First-principles characterization of native defects and oxygen impurities in GaAs

We present an investigation of native point defects and oxygen impurities in gallium arsenide (GaAs) using hybrid density-functional calculations. Defects are characterized by their structural, electronic, and optical properties. Dominant native defects are Ga antisites (Ga$_{\rm As}$), As antisites (As$_{\rm Ga}$), and/or Ga vacancies ($V_{\rm Ga}$) in which As$_{\rm Ga}$ and $V_{\rm Ga}$ are charge-compensating defects under As-rich conditions. On the basis of the calculated defect transition levels, the isolated As$_{\rm Ga}$ may be identified with the EL2 center reported in experiments. The defect, however, has a negligible nonradiative electron capture cross section and thus cannot be the "main electron trap" as commonly believed.

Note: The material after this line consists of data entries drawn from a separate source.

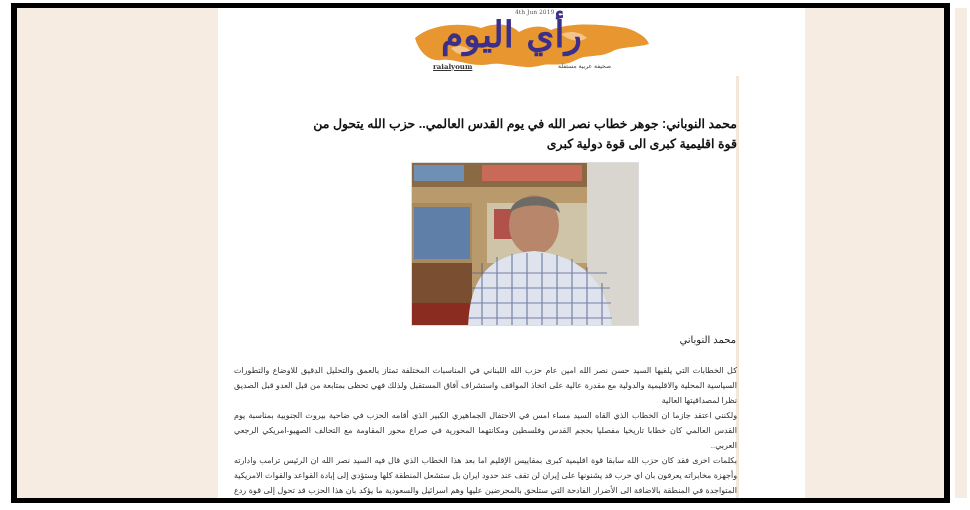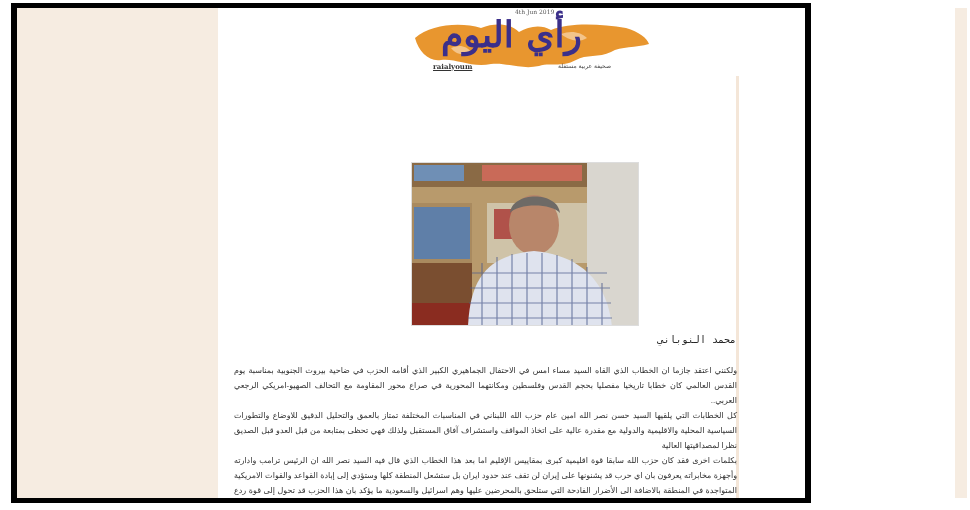--- a/index.html
+++ b/index.html
@@ -7,7 +7,7 @@
     body { position: relative; font-family: "DejaVu Sans", sans-serif; }
 
     .frame {
-      position: absolute; left: 11px; top: 3px; width: 800px; height: 500px;
+      position: absolute; left: 11px; top: 3px; width: 939px; height: 500px;
       border: 5px solid #000; border-left-width: 6px; border-right-width: 6px;
       background: #ffffff; overflow: hidden;
     }

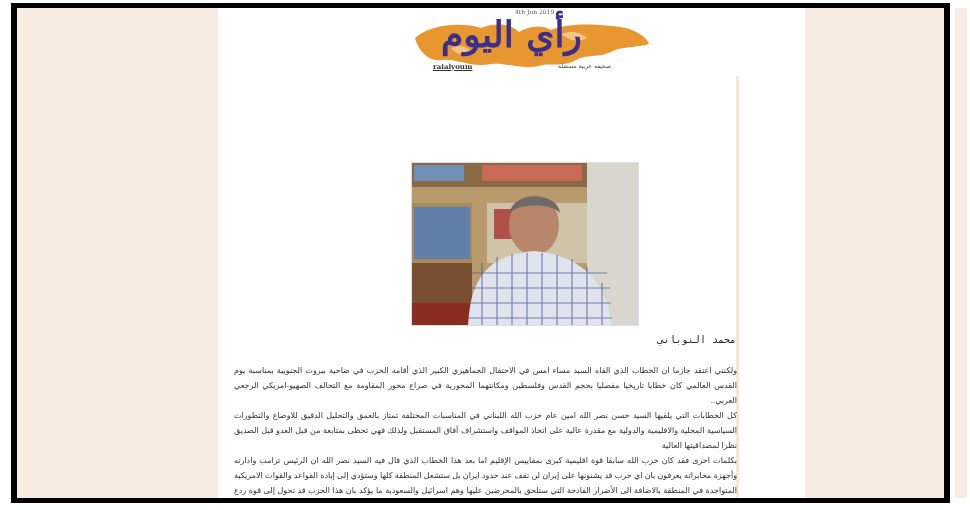--- a/index.html
+++ b/index.html
@@ -63,6 +63,7 @@
 
     <div class="content-rule"></div>
 
+    <h1 class="headline">محمد النوباني: جوهر خطاب نصر الله في يوم القدس العالمي.. حزب الله يتحول من قوة اقليمية كبرى الى قوة دولية كبرى</h1>
 
     <div class="photo">
       <svg width="228" height="164" viewBox="0 0 228 164">

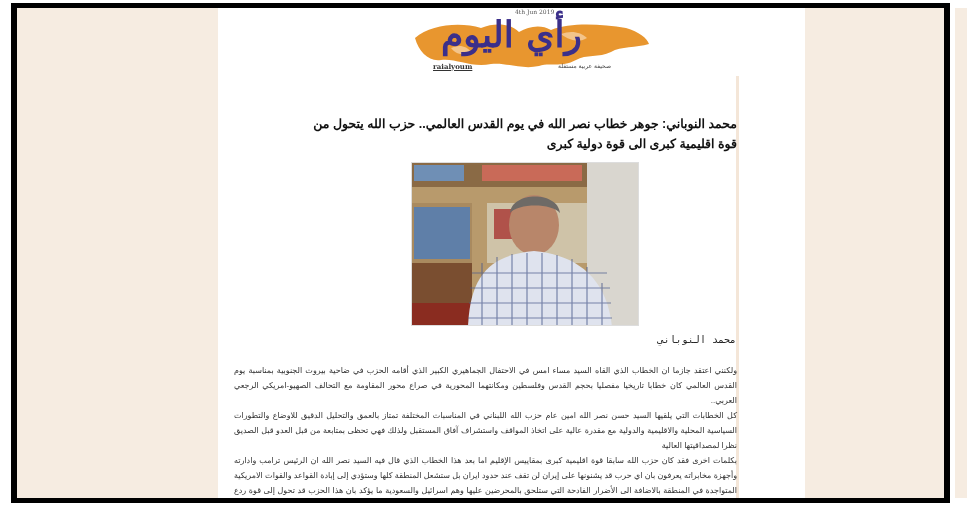--- a/index.html
+++ b/index.html
@@ -35,7 +35,7 @@
     .photo { position: absolute; left: 193px; top: 154px; width: 228px; height: 164px; border: 1px solid #ddd; overflow: hidden; background: #c9b48e; }
 
     .caption { position: absolute; left: 400px; top: 326px; width: 118px; direction: rtl; text-align: right;
-      font-family: Liberation Mono, monospace; font-size: 10px; color: #222; }
+      font-family: Liberation Sans, sans-serif; font-size: 10px; color: #222; }
 
     .body-text { position: absolute; left: 16px; top: 355px; width: 503px; direction: rtl; text-align: justify;
       font-family: "Liberation Sans", sans-serif; font-size: 8px; line-height: 15px; color: #333; }

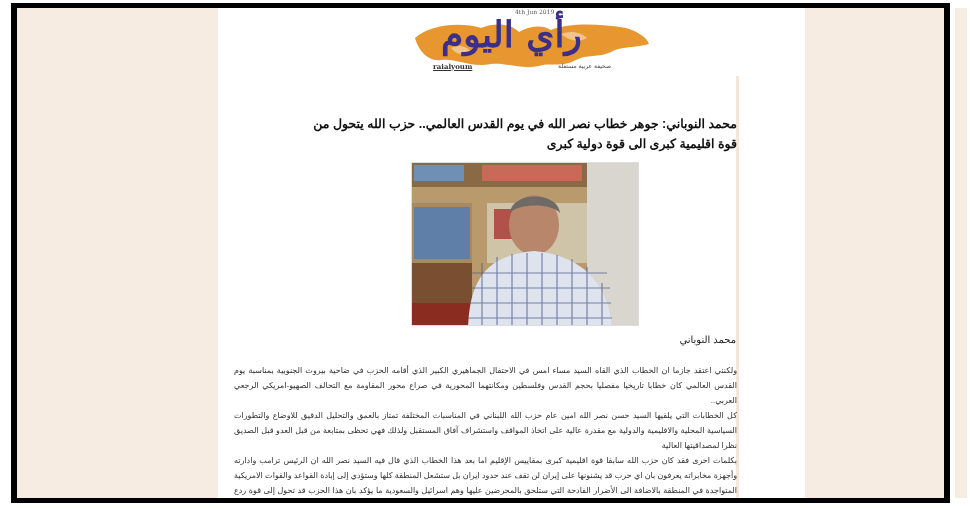--- a/index.html
+++ b/index.html
@@ -102,8 +102,8 @@
     <div class="caption">محمد النوباني</div>
 
     <div class="body-text">
+      <p>كل الخطابات التي يلقيها السيد حسن نصر الله امين عام حزب الله اللبناني في المناسبات المختلفة تمتاز بالعمق والتحليل الدقيق للاوضاع والتطورات السياسية المحلية والاقليمية والدولية مع مقدرة عالية على اتخاذ المواقف واستشراف آفاق المستقبل ولذلك فهي تحظى بمتابعة من قبل العدو قبل الصديق نظرا لمصداقيتها العالية</p>
       <p>ولكنني اعتقد جازما ان الخطاب الذي القاه السيد مساء امس في الاحتفال الجماهيري الكبير الذي أقامه الحزب في ضاحية بيروت الجنوبية بمناسبة يوم القدس العالمي كان خطابا تاريخيا مفصليا بحجم القدس وفلسطين ومكانتهما المحورية في صراع محور المقاومة مع التحالف الصهيو-امريكي الرجعي العربي..</p>
-      <p>كل الخطابات التي يلقيها السيد حسن نصر الله امين عام حزب الله اللبناني في المناسبات المختلفة تمتاز بالعمق والتحليل الدقيق للاوضاع والتطورات السياسية المحلية والاقليمية والدولية مع مقدرة عالية على اتخاذ المواقف واستشراف آفاق المستقبل ولذلك فهي تحظى بمتابعة من قبل العدو قبل الصديق نظرا لمصداقيتها العالية</p>
       <p>بكلمات اخرى فقد كان حزب الله سابقا قوة اقليمية كبرى بمقاييس الإقليم اما بعد هذا الخطاب الذي قال فيه السيد نصر الله ان الرئيس ترامب وادارته وأجهزة مخابراته يعرفون بان اي حرب قد يشنونها على إيران لن تقف عند حدود ايران بل ستشعل المنطقة كلها وستؤدي إلى إبادة القواعد والقوات الامريكية المتواجدة في المنطقة بالاضافة الى الأضرار الفادحة التي ستلحق بالمحرضين عليها وهم اسرائيل والسعودية ما يؤكد بان هذا الحزب قد تحول إلى قوة ردع دولية لامريكا ايضا.</p>
     </div>
   </div>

We find that GaAs can have multiple O-related defect centers when prepared under As-rich conditions. The quasi-substitutional O impurity (O$_{\rm As}$) and its complex with two As$_{\rm Ga}$ defects (O$_{\rm As}$-2As$_{\rm Ga}$) have a metastable and paramagnetic middle (neutral) charge state. These two defects have large nonradiative electron capture cross sections and can be effective recombination centers.